# Problem to work on
Restate the listing that follows word for word, without its pictures.

═════ Supplied entries

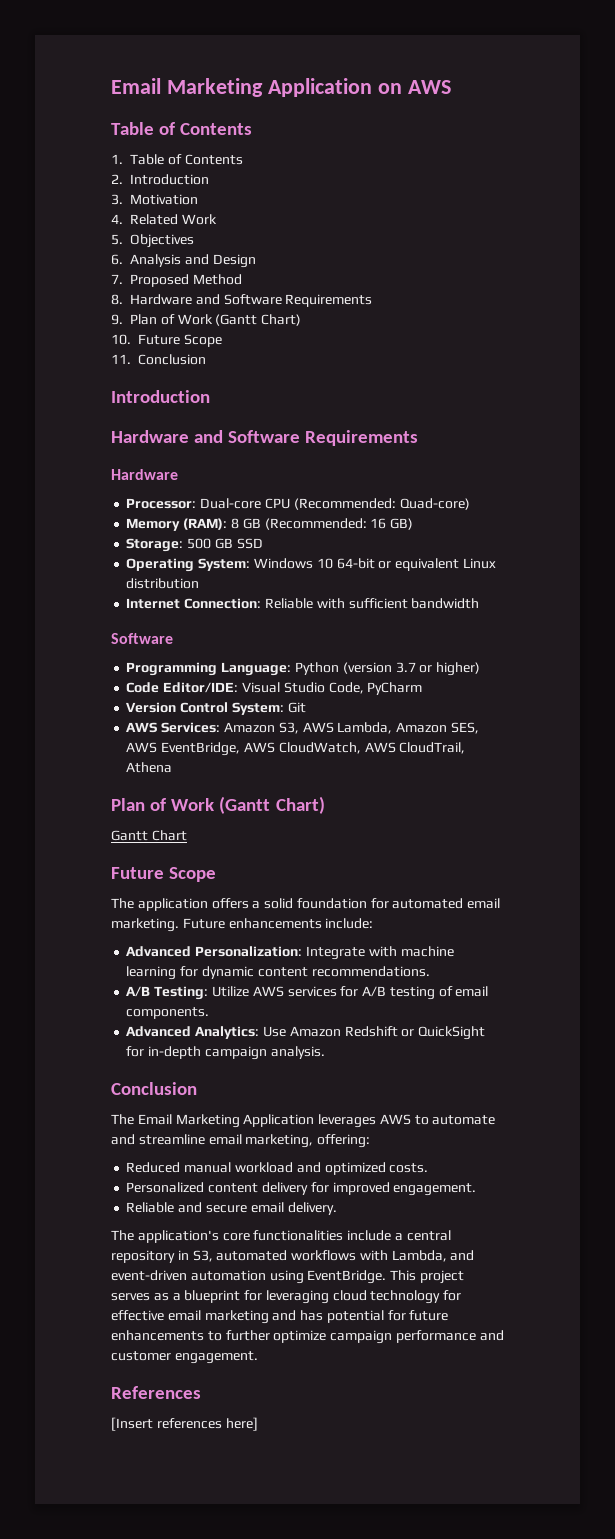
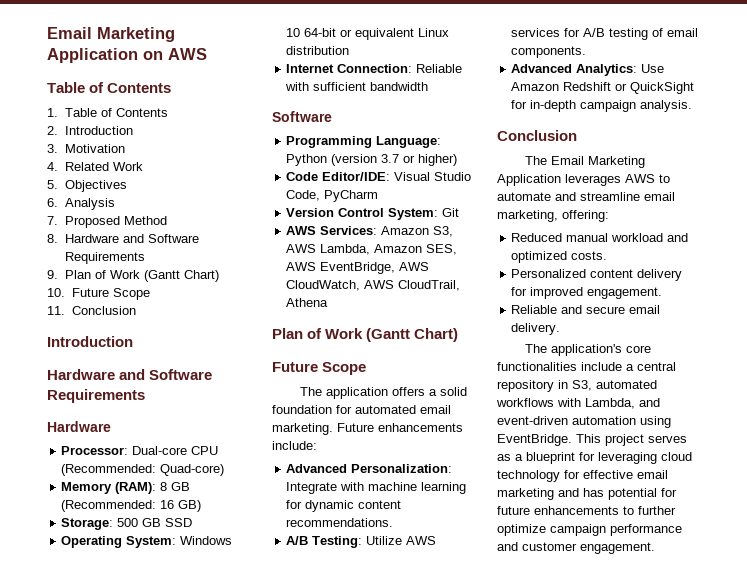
- 6. Analysis and Design
+ 6. Analysis
- Gantt Chart
- References
- [Insert references here]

══════════

# Final answer
- 6. Analysis and Design
+ 6. Analysis
- Gantt Chart
- References
- [Insert references here]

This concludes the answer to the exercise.